See More, Do More with an AppSec Force Multiplier
There’s an Effectiveness Scale for security teams: some sit on the “Highly Effective” side, while others sit closer to the “Not Effective” side. The later teams lose sleep as they struggle to cut through the noise of alerts that end of being false positives during day-to-day operations. They’re trying to thwart attacks yet know they don’t have enough visibility to see exactly where and how their apps are being attacked.
Being efficient while getting the job done means leveraging a force multiplier in your security team’s arsenal so they can be strategic and accomplish more. Our integrations with the tools security and DevOps teams already use like Slack and PagerDuty are also key to effectiveness.
Our Engineering and Product Design teams are constantly looking for ways to ensure Signal Sciences is a force multiplier that empowers security and DevOps with our next-gen web application firewall (WAF) and runtime application self-protection (RASP) so they can see more and do more with fewer resources. Many of our customers do not dedicate a full-time employee to managing our tool. Several new product enhancements further our offering as a key force multiplier in our customers security arsenal while providing a superior customer experience.
Corporate Overview Dashboard
The Corporate Overview Dashboard is a central place for all high-level information about a customer’s sites and provides the most valuable attack information like signal trends and visualizations of attack traffic across sites so security staff can investigate and remediate potential security incident quickly. With this dashboard, there’s no need to drill down into separate reports and run queries or searches to up-level the high-value information — it’s all in one place.
Shared Lists are a crucial part of Power Rules, our feature that enables customers to easily define, monitor, and take action on any web application or API transaction, providing protection beyond OWASP injection attacks. And now, with Shared Lists, customers can further augment signal visibility and trigger conditions with your own trusted data sources. Lists allow for parameterizing Rules with potential attack indicators such as IPs, user agents, countries, wildcards, and more across all a customer’s sites.
Let’s say your organization needs to block OFAC-sanctioned countries for regulatory compliance. Instead of setting up a rule of known bad IP addresses for each app, your team can now centrally manage a single list and apply it across all your apps. Moreover, we allow for granularity so you do not block traffic from an entire region, but only those nations in that region.
Corporate Signals allow customers to easily gain visibility into web requests across all of their sites. Our signals provide a sample of requests, the ability to alert on increases in traffic, and time series graphs.
Previously, customers created signals at the site level. For customers with many sites, this was a maintenance burden. Now they can easily apply a single signal across all their sites.
Similar to our current site-level integrations that allow our customers to send a Slack notification when a malicious IP address is flagged, this feature broadcasts alerts on events but across all sites, not just one.
We alert your on events including user registrations, sites created, and changes to authentication settings via Slack, MS Teams, and email — so these events are visible nearly immediately: instead of logging into the Signal Sciences console, your team is alerted to these events via tools they already use on a daily basis.

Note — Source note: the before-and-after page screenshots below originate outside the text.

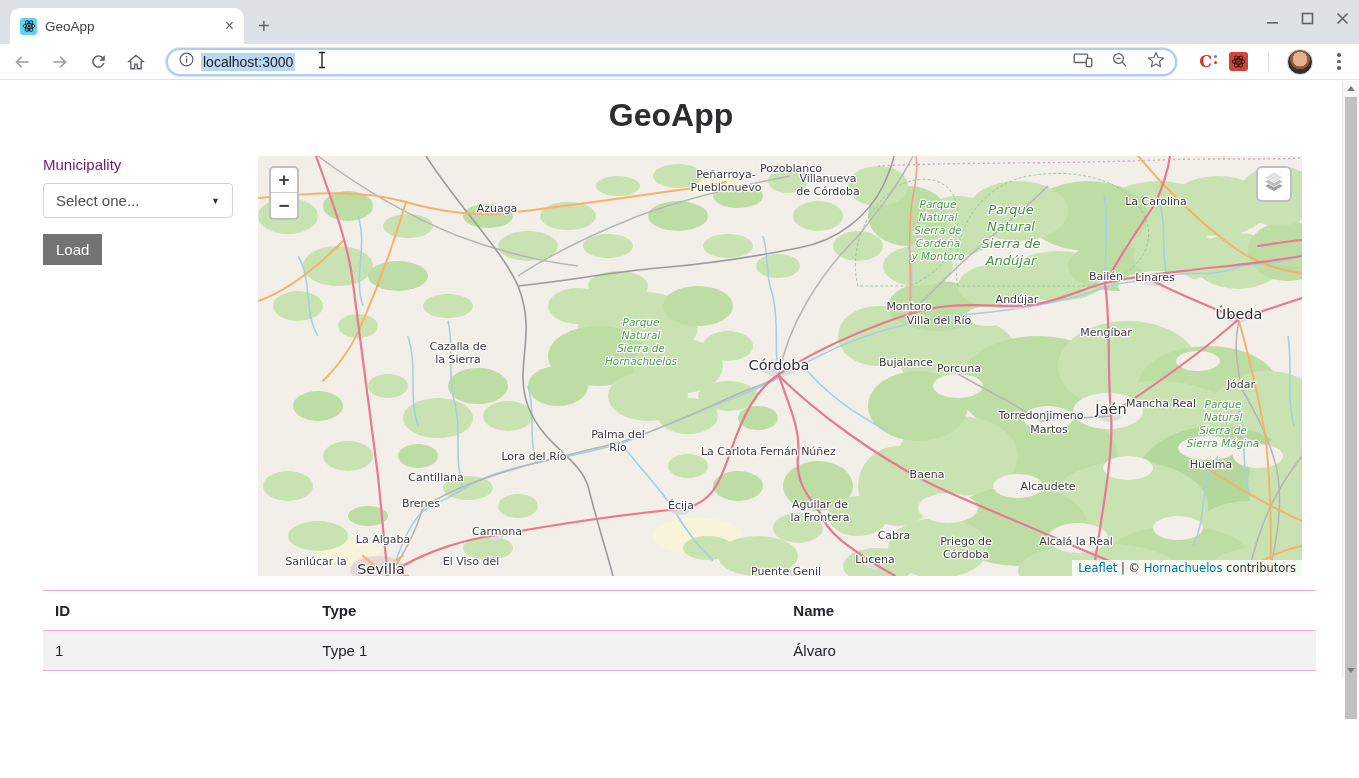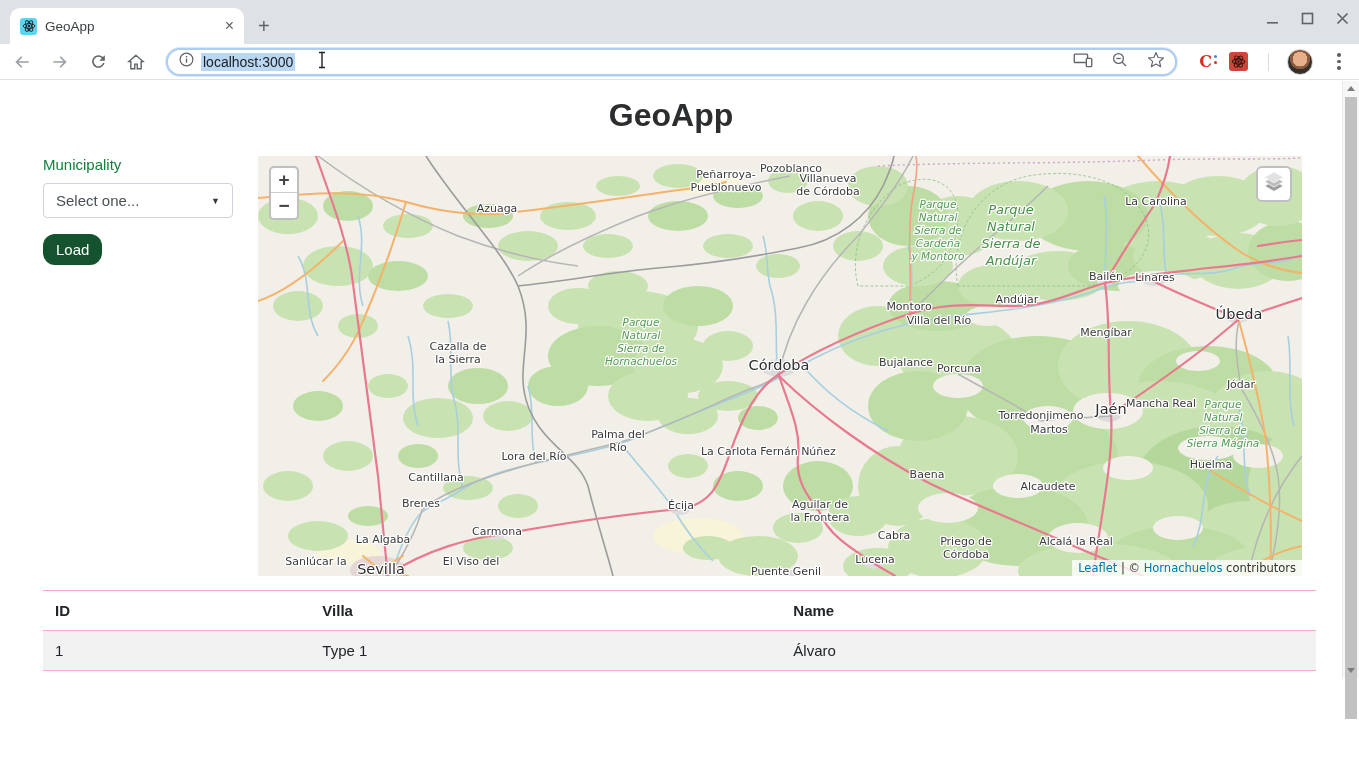"Municipality" .field-label { color: #15803d -> #701a75 }
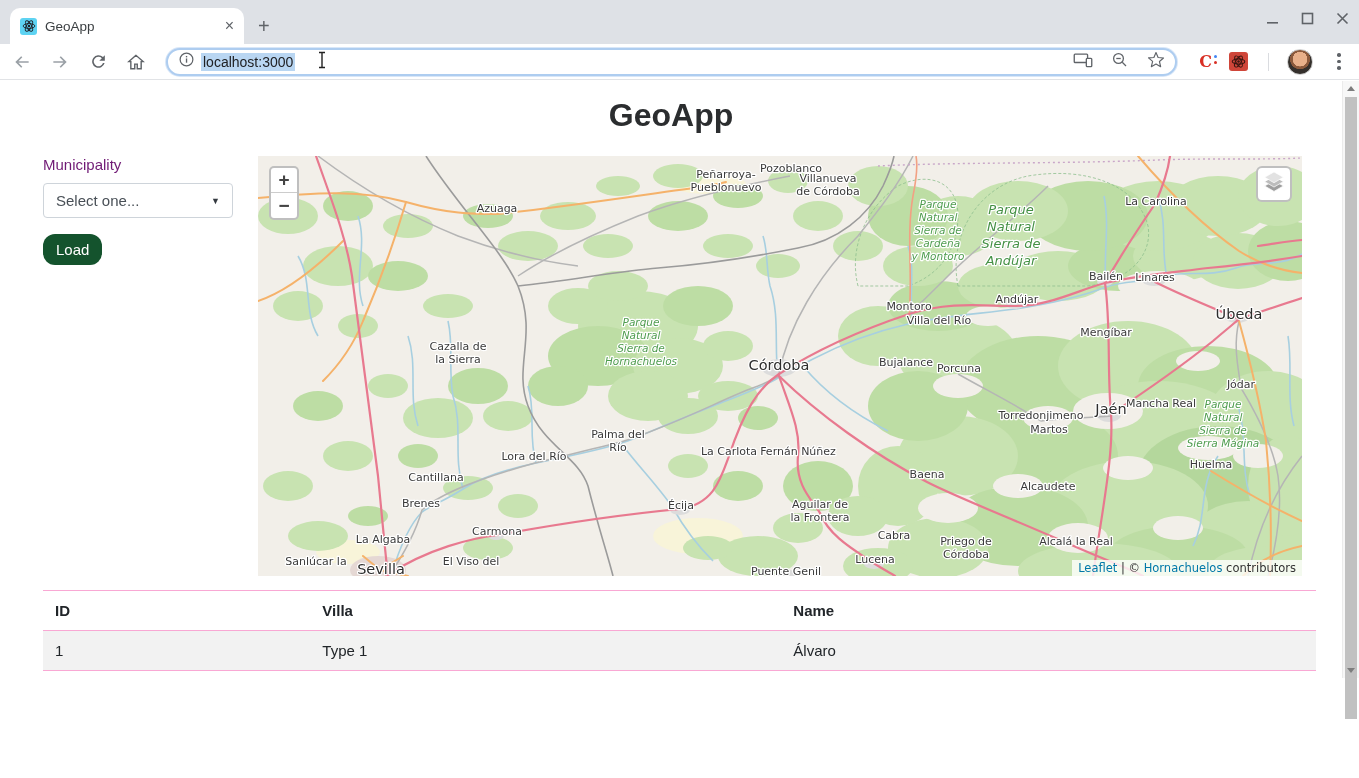"Load" .btn-load { background: #14532d -> #737373; border-radius: 12px -> 0 }
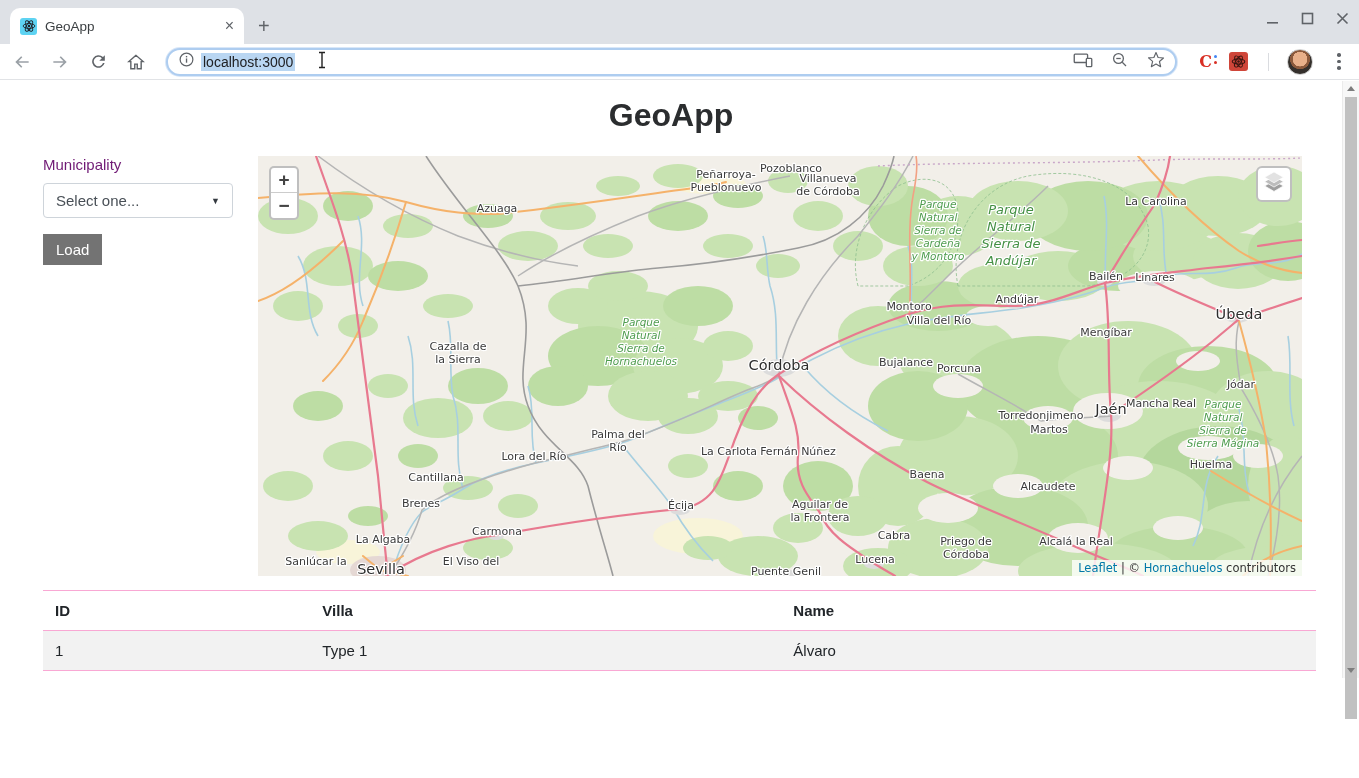"Villa" th { text: Villa -> Type }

Part of our ongoing mission is to empower security and DevOps teams to prioritize their resources so they can more effectively defend against application attacks.
Don’t be the security team that struggles and wonders how to increase the visibility necessary to beat the adversary. Be the team that builds security resilience — the ability to continually withstand attack attempts — because your team members can see farther and do more to effectively to stop an application layer attack before it starts.